Brad and Jason/Ask the VC are generally on board with Fred’s view.
We’ve had non-competes since the beginning at Return Path. I am generally in agreement with Fred’s parameters, but to spell out ours:
1. Our non-competes are very narrowly defined. I had a very bad taste in my mouth when AOL acquired my former company, MovieFone, back in 1999 and stuck a 3-year non-compete in front of me that would have prohibited me from working anywhere else in the Internet. I think the language was something like “can’t work in any business that competes with AOL or AOL’s partners in the businesses they are in today or may enter in the future.” It was just silly. Our non-competes apply very narrowly to existing direct competitors of the part of Return Path in which the given employee works.
2. We do not pay for non-competes. Because our non-competes are very narrowly defined, we don’t expect to pay for someone to sit on the sidelines. If people leave, or even if people are fired, they have 99.99% of the companies in the world as potential employers.
3. We are willing to excuse people from non-competes if they are laid off. Fair is fair. However, we still expect our confidentiality and non-solicit agreements to remain in full force.
4. Everyone signs the same non-compete. 100% of the people, 100% of the time. Same language. No exceptions. Again, this comes back to how narrowly defined the non-compete is. It shouldn’t just be limited to senior executives. Obviously you have to respect local laws of places like California or Europ which have different views of non-competes. If these cause in equalities in your employee base by geography, we make an effort to “re-equalize” in other ways.
5. We enforce non-competes in all situations. I don’t believe in selective enforcement. That sends the wrong message to employees. We have had a couple instances where junior people have left and brazenly gone to a competitor.

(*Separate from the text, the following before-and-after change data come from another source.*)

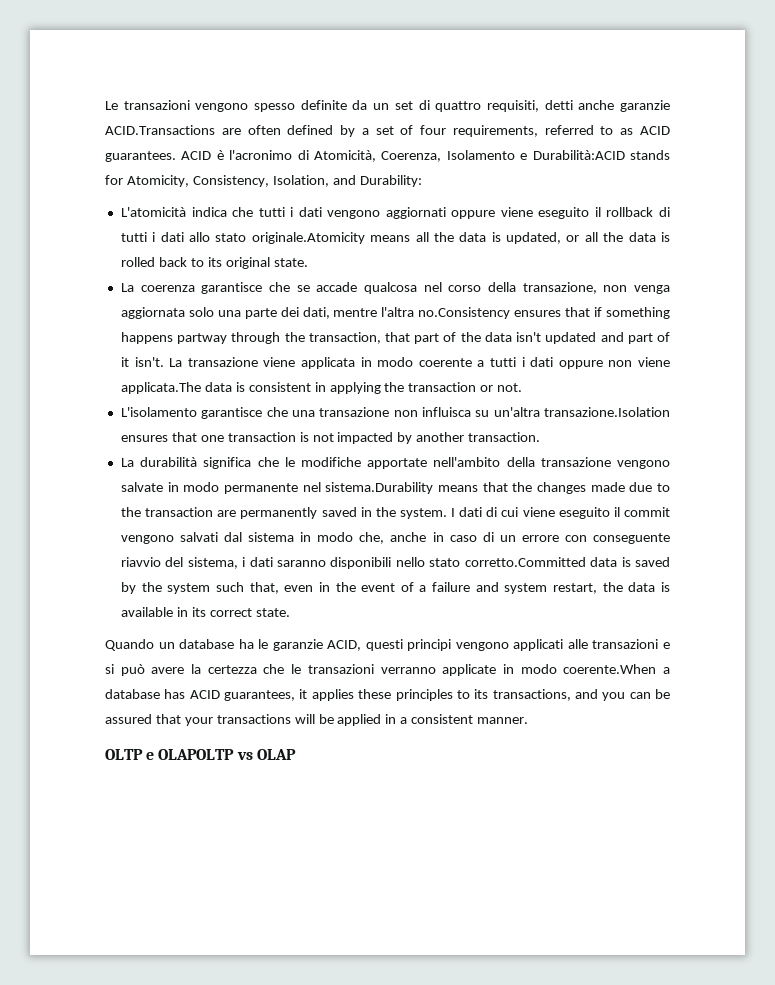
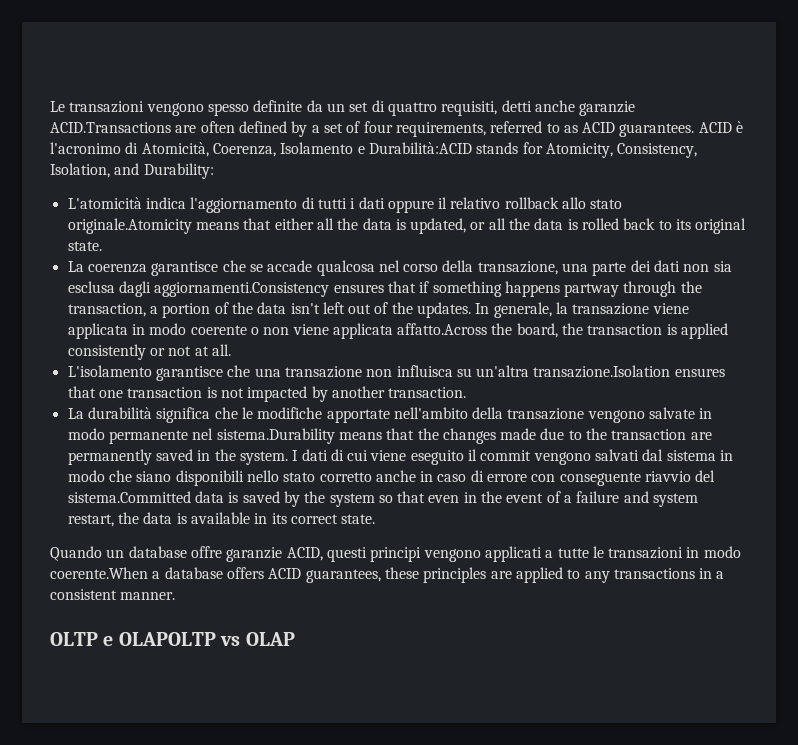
[232,207,671,219] [120,232,184,242] che tutti i dati vengono aggiornati oppure viene eseguito il rollback di tutti i dati -> [190,197,559,213] l'aggiornamento di tutti i dati oppure il relativo rollback
(411, 238) none -> [243,218,314,230] that either
[603,285,670,294] [120,307,511,319] non venga aggiornata solo una parte dei dati, mentre l'altra no.Consistency -> [562,260,732,276] [67,281,330,297] una parte dei dati non sia esclusa dagli aggiornamenti.Consistency
[385,332,440,344] that part -> [149,303,211,318] a portion
[545,332,671,344] [120,357,183,367] updated and part of it isn't. La -> [322,302,569,318] left out of the updates. In generale, la
[477,357,671,369] [120,382,523,394] a tutti i dati oppure non viene applicata.The data is consistent in applying the transaction or not. -> [250,323,729,339] [67,344,231,360] o non viene applicata affatto.Across the board, the transaction is applied consistently or not at all.
[359,532,385,544] che, -> [108,470,372,486] che siano disponibili nello stato corretto
[499,535,516,542] un -> (484, 476) none
[187,557,586,569] sistema, i dati saranno disponibili nello stato corretto.Committed -> [67,491,191,503] sistema.Committed
[215,582,279,594] such that, -> [378,491,426,503] so that
[238,639,269,649] ha le -> [190,546,222,558] offre
[567,639,671,649] [105,664,497,676] alle transazioni e si può avere la certezza che le transazioni verranno applicate -> [545,546,684,559] a tutte le transazioni
[164,689,186,699] has -> [226,567,264,579] offers
[299,689,671,701] [105,714,382,726] it applies these principles to its transactions, and you can be assured that your transactions will be applied -> [384,567,695,583] these principles are applied to any transactions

While we have never blocked someone from starting a new job, we would if there wasn’t another resolution. Fortunately, in those cases for us, we have contacted the employee and the hiring company and been able to work out a deal — the employee went to work in a non-competitive part of the new company, we struck a commercial relationship between us and the hiring company, etc.
6. We try to play by the rules when hiring people who have non-competes. I think consistency is important here show to employees. If we expect people to respect our non-compete, we should respect other companies’ non-competes. This doesn’t mean we don’t try hard to lure competitors’ people to us when the situation warrants — it just means that if a non-compete is relevant and in effect, we will either make a deal with the other company, or in special circumstances, we will pay the employee to sit on the sidelines and ride out the non-compete. This is a tricky process, but we’ve had it work before, and we’d do it again for the right person.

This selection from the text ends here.